*Work to complete*. Below this line are records; transcribe exactly the lines between the one holding "color: #4c1d95 ->" and the one holding "html: none ->", inclusive, and omit the pictures.

*Material for this task*.
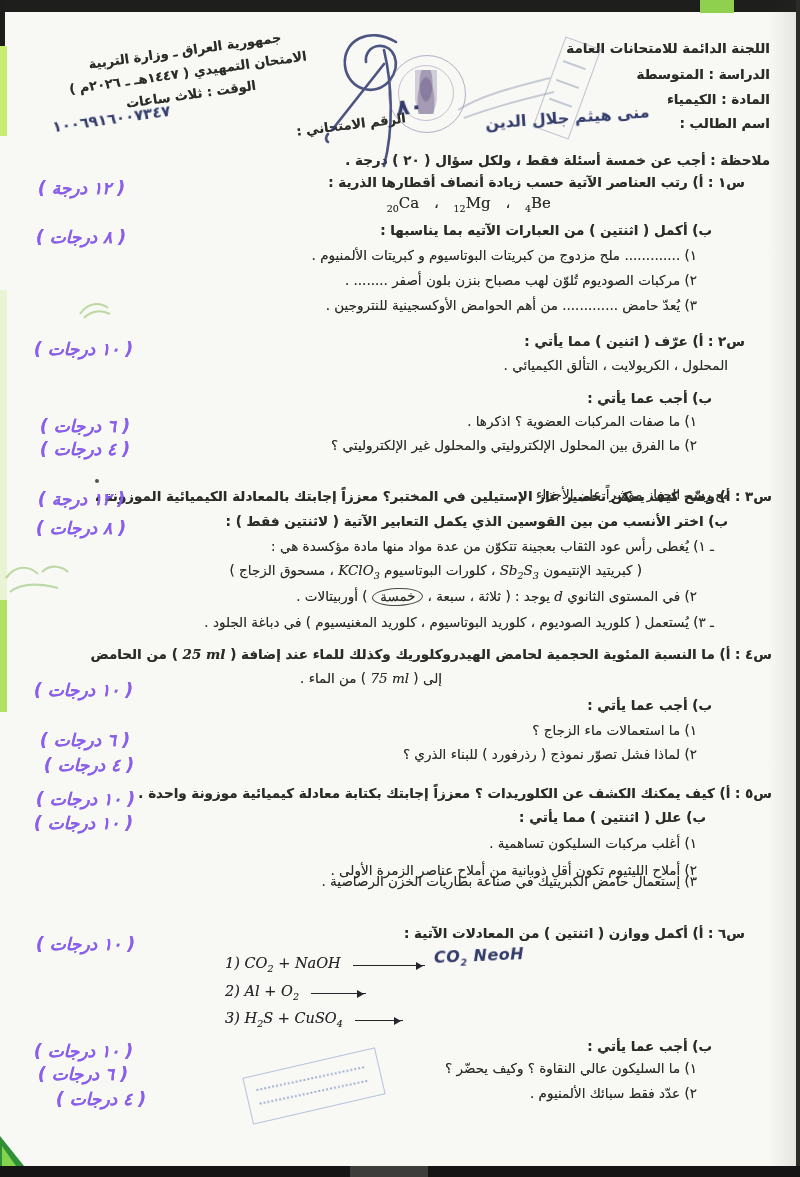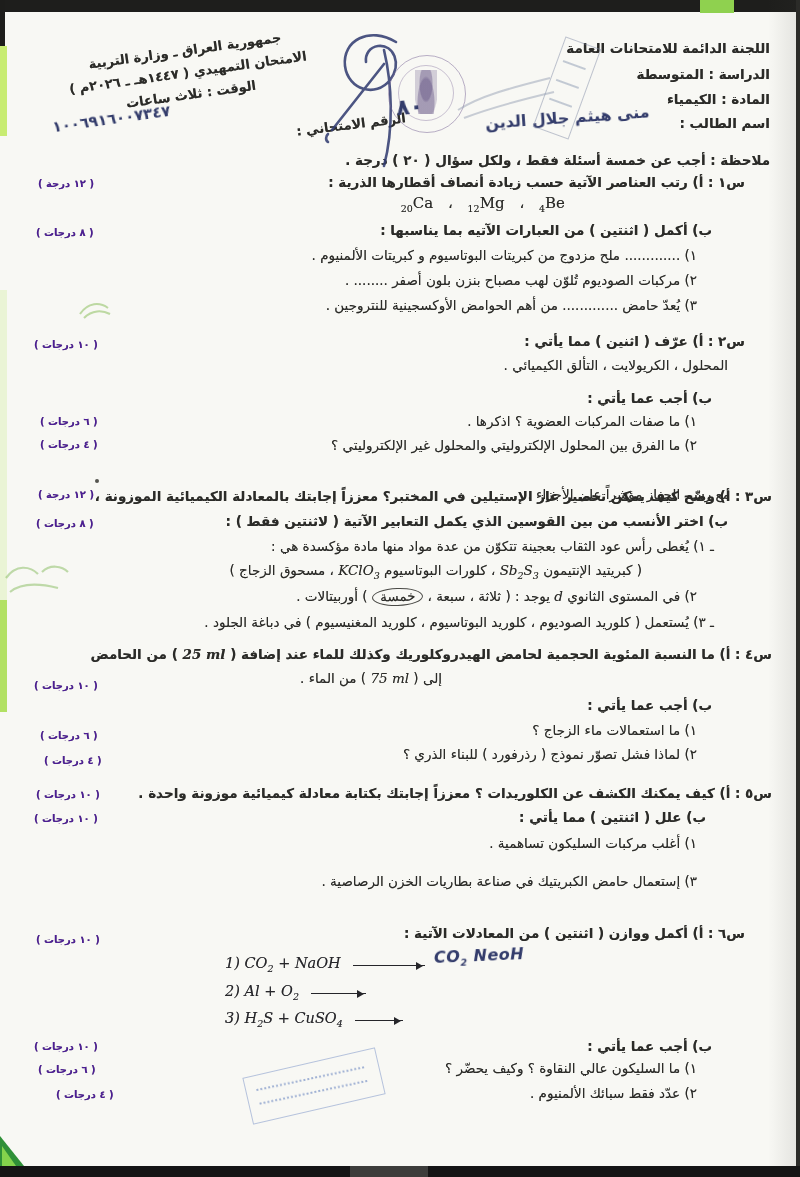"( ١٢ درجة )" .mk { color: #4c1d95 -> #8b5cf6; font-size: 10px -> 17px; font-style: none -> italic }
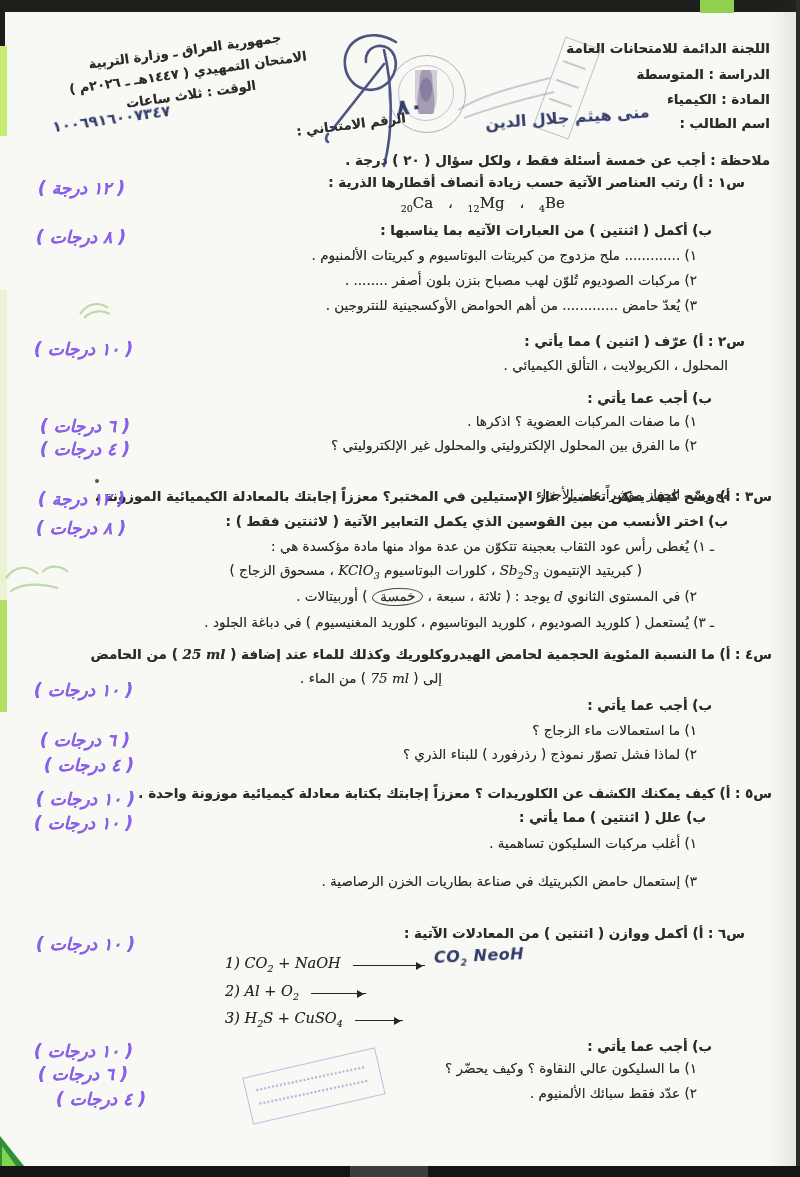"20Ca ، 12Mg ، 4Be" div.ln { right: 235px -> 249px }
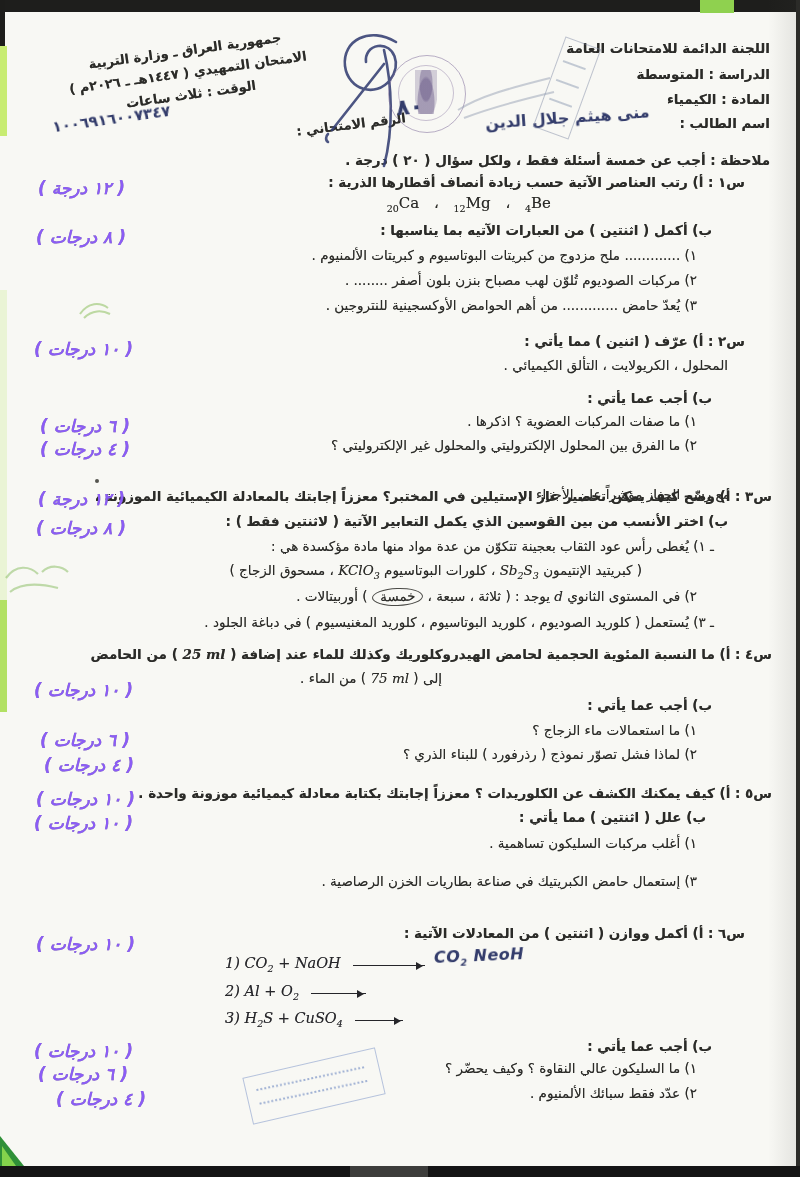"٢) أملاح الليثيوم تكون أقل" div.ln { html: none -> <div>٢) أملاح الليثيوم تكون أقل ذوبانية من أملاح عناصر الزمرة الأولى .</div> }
--
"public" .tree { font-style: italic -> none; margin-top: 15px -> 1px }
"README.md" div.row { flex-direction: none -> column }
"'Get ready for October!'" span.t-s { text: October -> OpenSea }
==
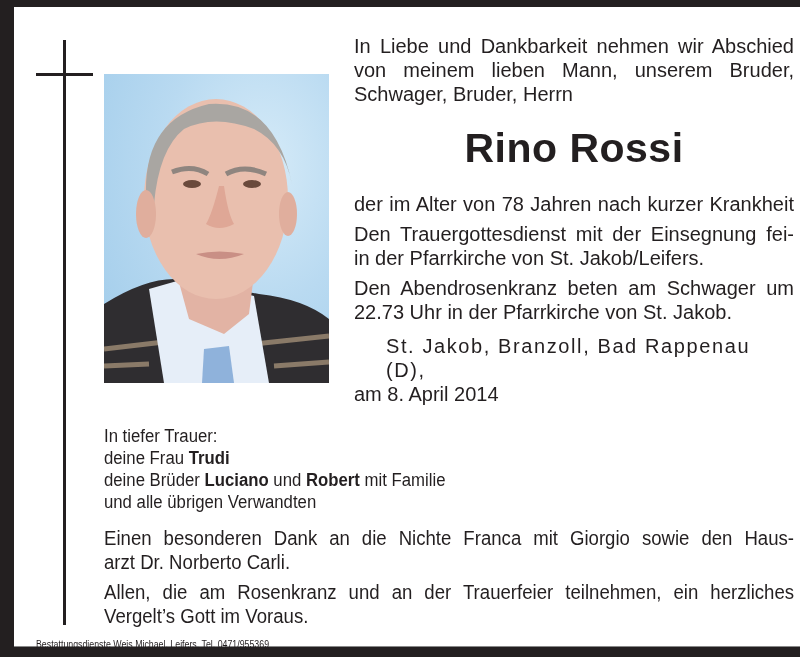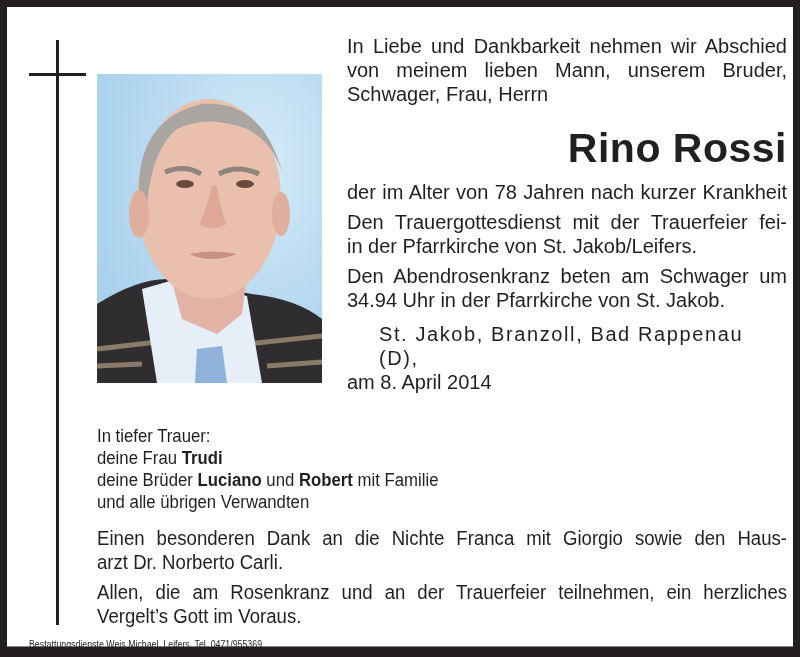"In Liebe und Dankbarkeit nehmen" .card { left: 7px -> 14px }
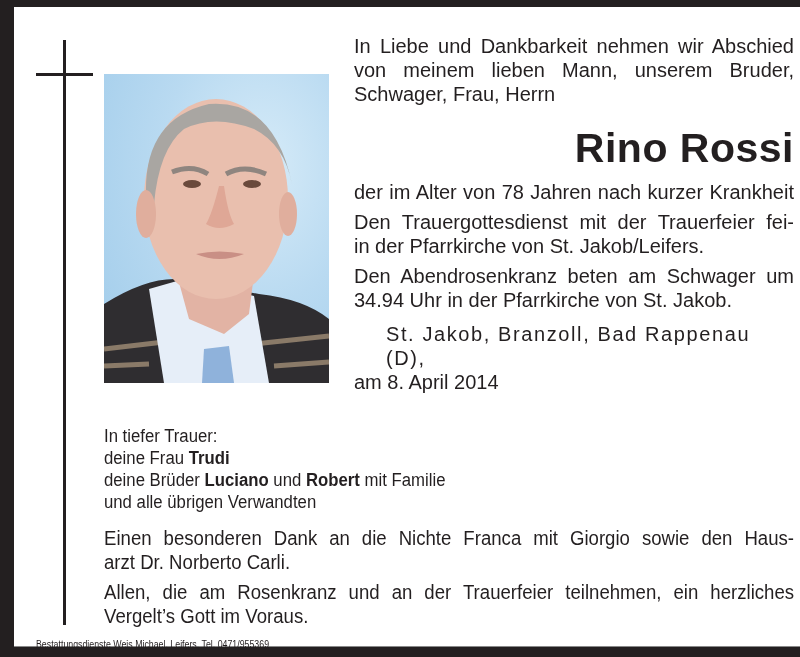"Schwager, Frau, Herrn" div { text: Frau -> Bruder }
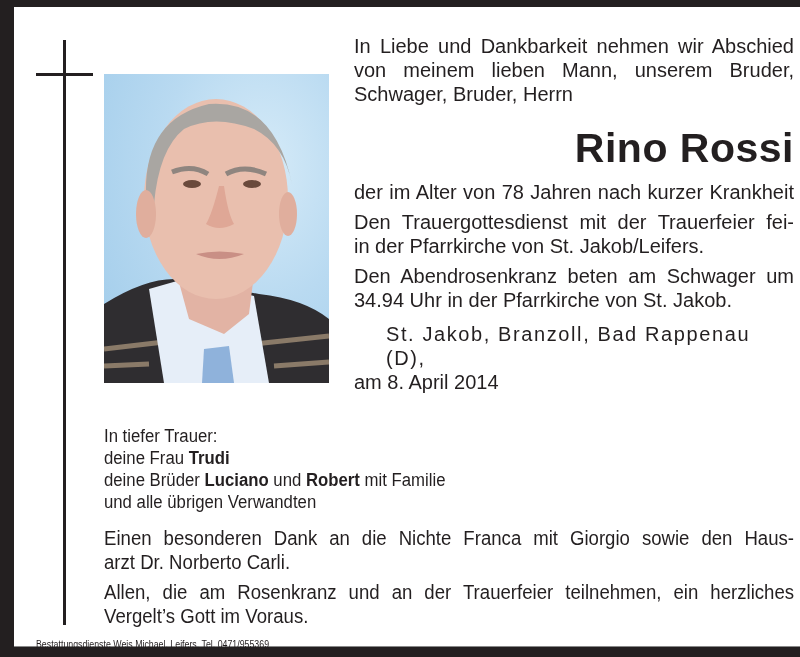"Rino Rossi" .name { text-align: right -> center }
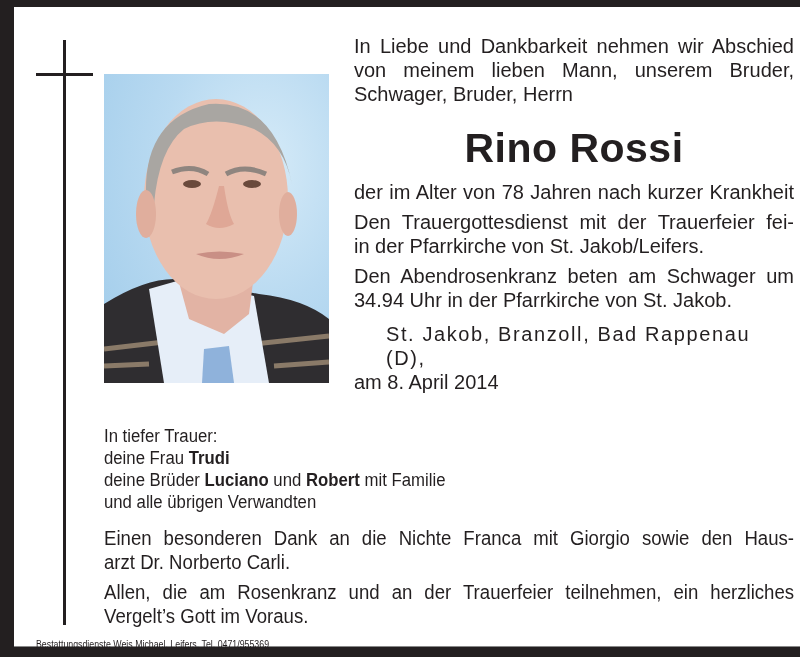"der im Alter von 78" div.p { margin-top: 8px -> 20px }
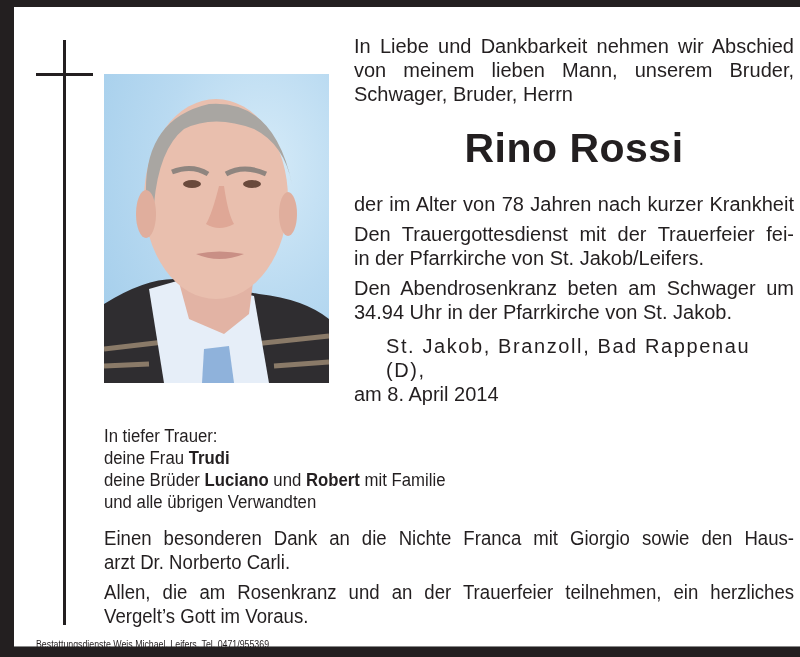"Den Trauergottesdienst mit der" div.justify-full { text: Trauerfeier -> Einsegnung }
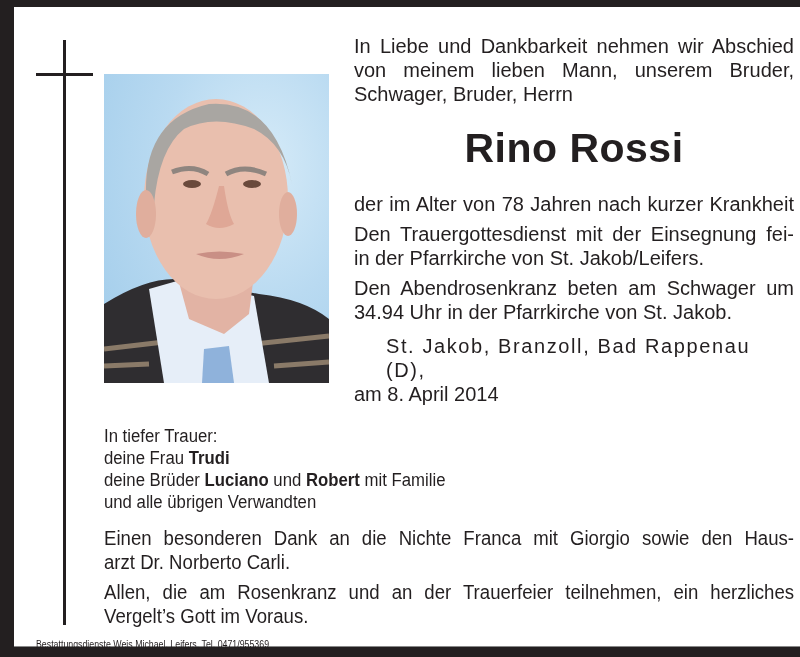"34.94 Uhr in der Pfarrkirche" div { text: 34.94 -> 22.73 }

*Exercise result*.
"( ١٢ درجة )" .mk { color: #4c1d95 -> #8b5cf6; font-size: 10px -> 17px; font-style: none -> italic }
"20Ca ، 12Mg ، 4Be" div.ln { right: 235px -> 249px }
"٢) أملاح الليثيوم تكون أقل" div.ln { html: none -> <div>٢) أملاح الليثيوم تكون أقل ذوبانية من أملاح عناصر الزمرة الأولى .</div> }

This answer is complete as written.